Me perdre dans le sable et y laisser ma vie,
Le vent efface tout, le souffle du pardon,
D'un revers de pensée enracine les noms
Glissant tout doucement dans ma course infinie.

Dans la tendresse ocrée des replis somptueux
J'ai suivi le renard mon ami si sauvage,
Aux limites du monde aux limites du sage,
 
On a bercé la dune on a tué les dieux...
Entends-tu ma raison Gabriel ange fou
Sur la dune entends-tu ce requiem si doux ?
 

Brigitte Broc 13/12/2006 18:21

J'ai oublié Ile...que je connais, et avec elle, c'est cadeau depuis longtemps ! 
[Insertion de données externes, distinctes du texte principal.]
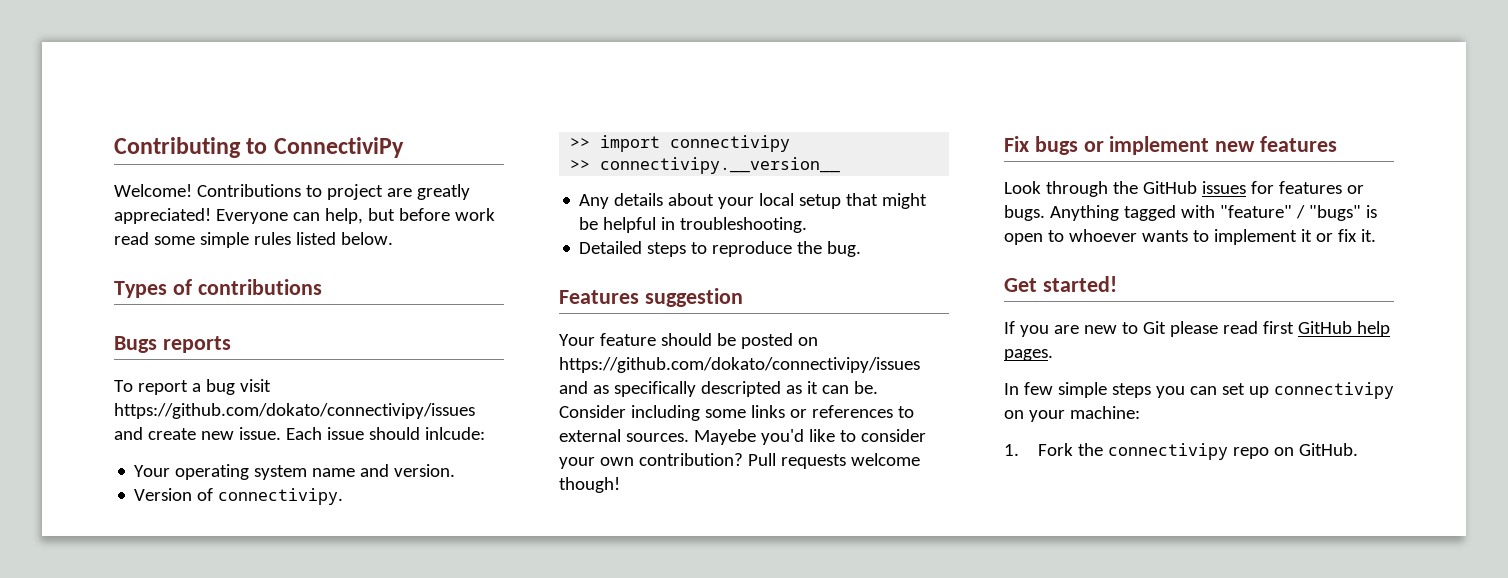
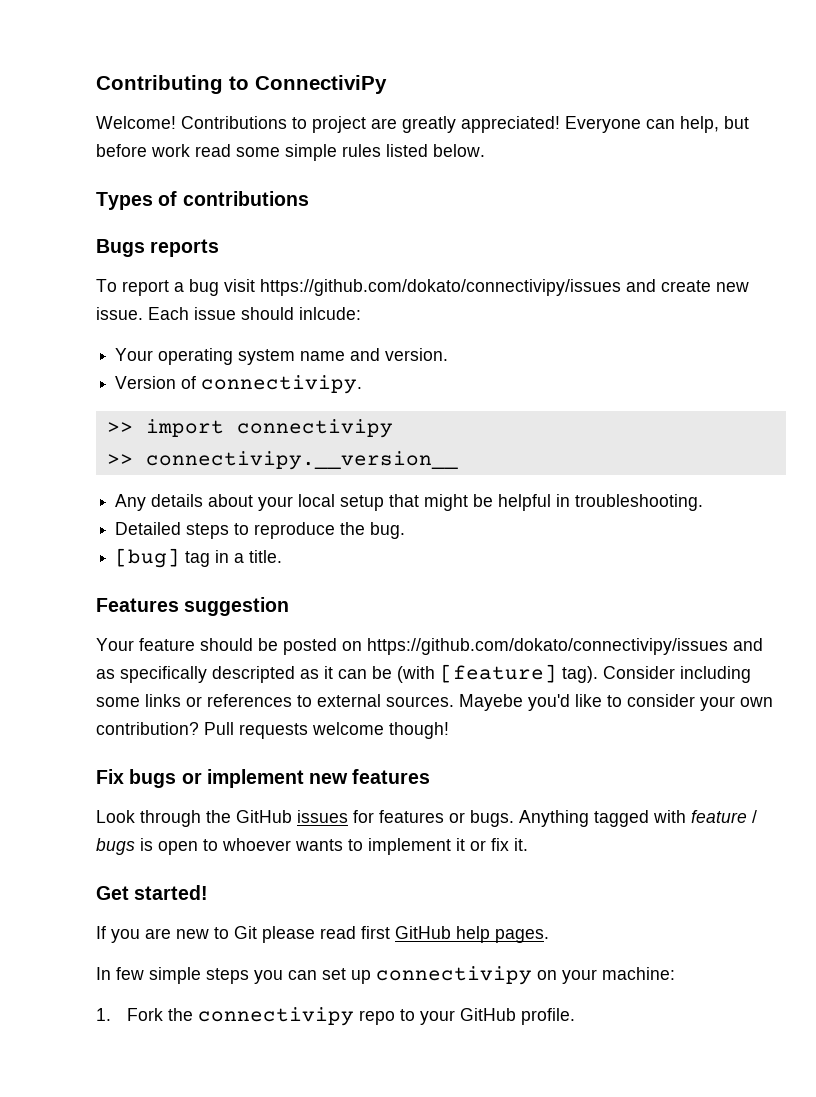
(862, 249) none -> [115,548,283,568] // [bug] tag in a title.
[853,381,878,394] be. -> [372,664,598,683] be (with [feature] tag).
[1219,205,1361,221] "feature" / "bugs" -> [691,810,757,823] [96,838,135,855] feature / bugs
[1274,443,1359,456] on GitHub. -> [400,1008,576,1025] to your GitHub profile.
Brigitte Broc 13/12/2006 18:18

Je suis vraiment heureuse de partager avec vous trois que je ne connais pas ce simple plaisir des mots, qu'on les dise, qu'on les lise, qu'on les écrive...C'est avant tout un cadeau.

Lise 12/12/2006 18:25

Brigitte, j'aime beaucoup  vos derniers poèmes "fille de houle" et "parfois", ils révèlent une vraie personnalité et une grande sensibilité;
Lise

jml 07/12/2006 17:53

Plus je la lis, plus j'aime cette écriture.